With help from Eric Geller and Martin Matishak

Editor’s Note: This edition of Morning Cybersecurity is published weekdays at 10 a.m. POLITICO Pro Cybersecurity subscribers hold exclusive early access to the newsletter each morning at 6 a.m. To learn more about POLITICO Pro’s comprehensive policy intelligence coverage, policy tools and services, click here.

— The latest from the RSA Conference: the internet of things, international cyber coordination, protecting “critical functions” and much more.

— A Senate panel holds a hearing today on major cyber breaches. The subcommittee hearing comes in conjunction with a new report on the Equifax hack.

— Cybersecurity remains a big problem for the federal government, according to a new watchdog assessment.

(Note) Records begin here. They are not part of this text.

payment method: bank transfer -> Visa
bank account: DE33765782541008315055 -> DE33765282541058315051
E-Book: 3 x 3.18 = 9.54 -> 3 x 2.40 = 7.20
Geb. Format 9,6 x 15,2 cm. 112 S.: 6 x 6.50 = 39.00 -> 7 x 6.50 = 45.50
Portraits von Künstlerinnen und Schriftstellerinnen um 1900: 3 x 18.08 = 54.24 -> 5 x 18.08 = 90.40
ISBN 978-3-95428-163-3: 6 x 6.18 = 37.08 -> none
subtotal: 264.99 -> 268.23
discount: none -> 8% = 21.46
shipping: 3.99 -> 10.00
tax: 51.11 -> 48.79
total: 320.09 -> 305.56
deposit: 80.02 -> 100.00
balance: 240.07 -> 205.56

Besides again making the “high-risk” list, there are plenty of unfulfilled recommendations.

HAPPY THURSDAY and welcome to Morning Cybersecurity! The rain in San Francisco has to end one of these days. Send your thoughts, feedback and especially tips to [email protected], and be sure to follow@POLITICOPro and@MorningCybersec. Full team info below.

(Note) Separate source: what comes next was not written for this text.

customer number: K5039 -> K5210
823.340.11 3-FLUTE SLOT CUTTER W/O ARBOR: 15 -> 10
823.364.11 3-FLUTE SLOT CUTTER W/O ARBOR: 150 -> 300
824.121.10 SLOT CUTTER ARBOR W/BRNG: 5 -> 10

TODAY (AND TOMORROW) AT RSA The RSA Conference slows down today and Friday. The remaining highlights include some election security focus both days, with the Democratic National Committee’s Bob Lord keynoting Friday. Assorted high-level DHS and NSA officials also appear on panels both days, including together sometimes.

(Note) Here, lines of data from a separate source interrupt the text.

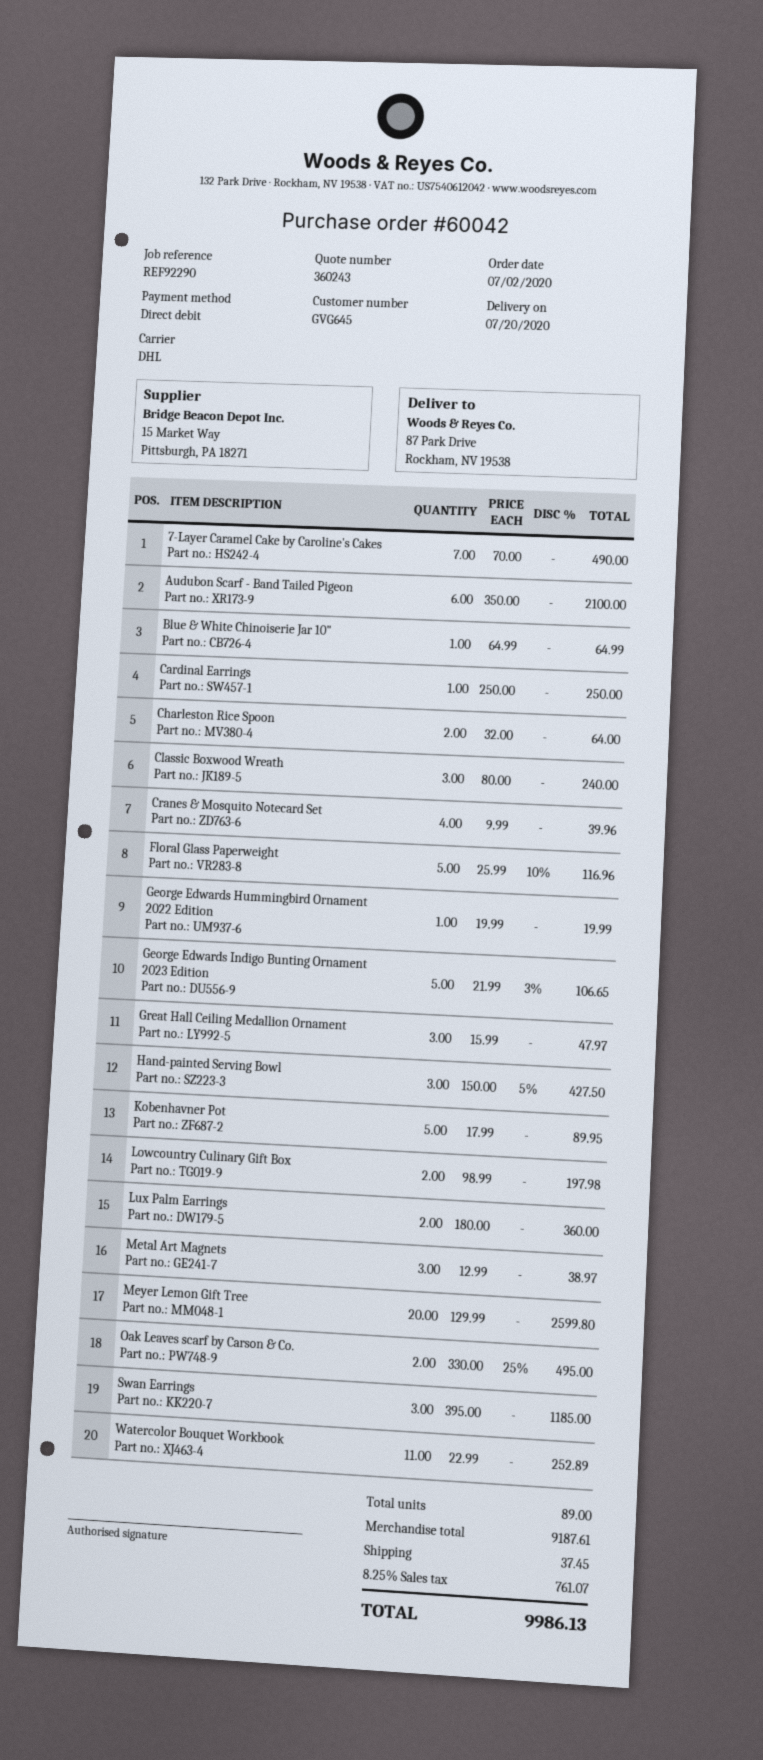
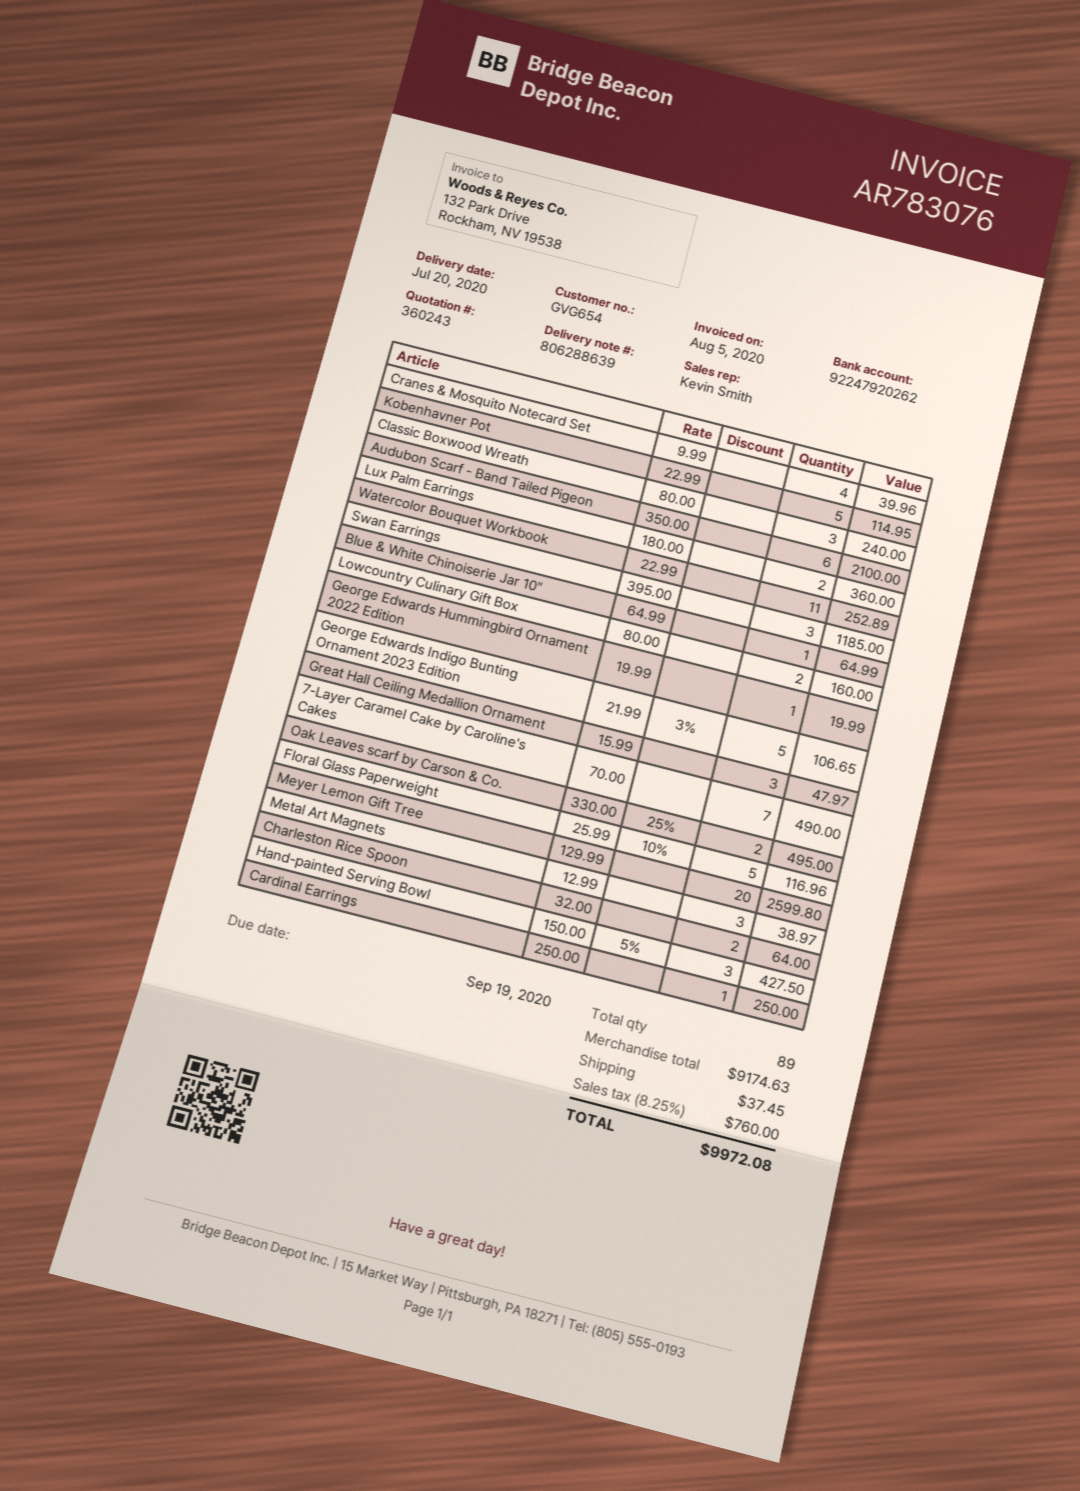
customer number: GVG645 -> GVG654
Kobenhavner Pot: 5 x 17.99 = 89.95 -> 5 x 22.99 = 114.95
Lowcountry Culinary Gift Box: 2 x 98.99 = 197.98 -> 2 x 80.00 = 160.00
subtotal: 9187.61 -> 9174.63
tax: 8.25% = 761.07 -> 8.25% = 760.00
total: 9986.13 -> 9972.08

AS TOLD TO MC The Global Cyber Alliance, which focuses a lot of attention on DMARC, is shifting some toward another acronym: DNS, or Domain Name System. Phil Reitinger, president and CEO of the alliance, said it was preparing an analysis of protective DNS services, “in terms of looking at actual incident data and judging how effective use of a protective DNS service is in impairing real attacks.” The alliance is also looking at ways to use DNS to block malicious attacks on internet of things devices on a large scale, Reitinger said.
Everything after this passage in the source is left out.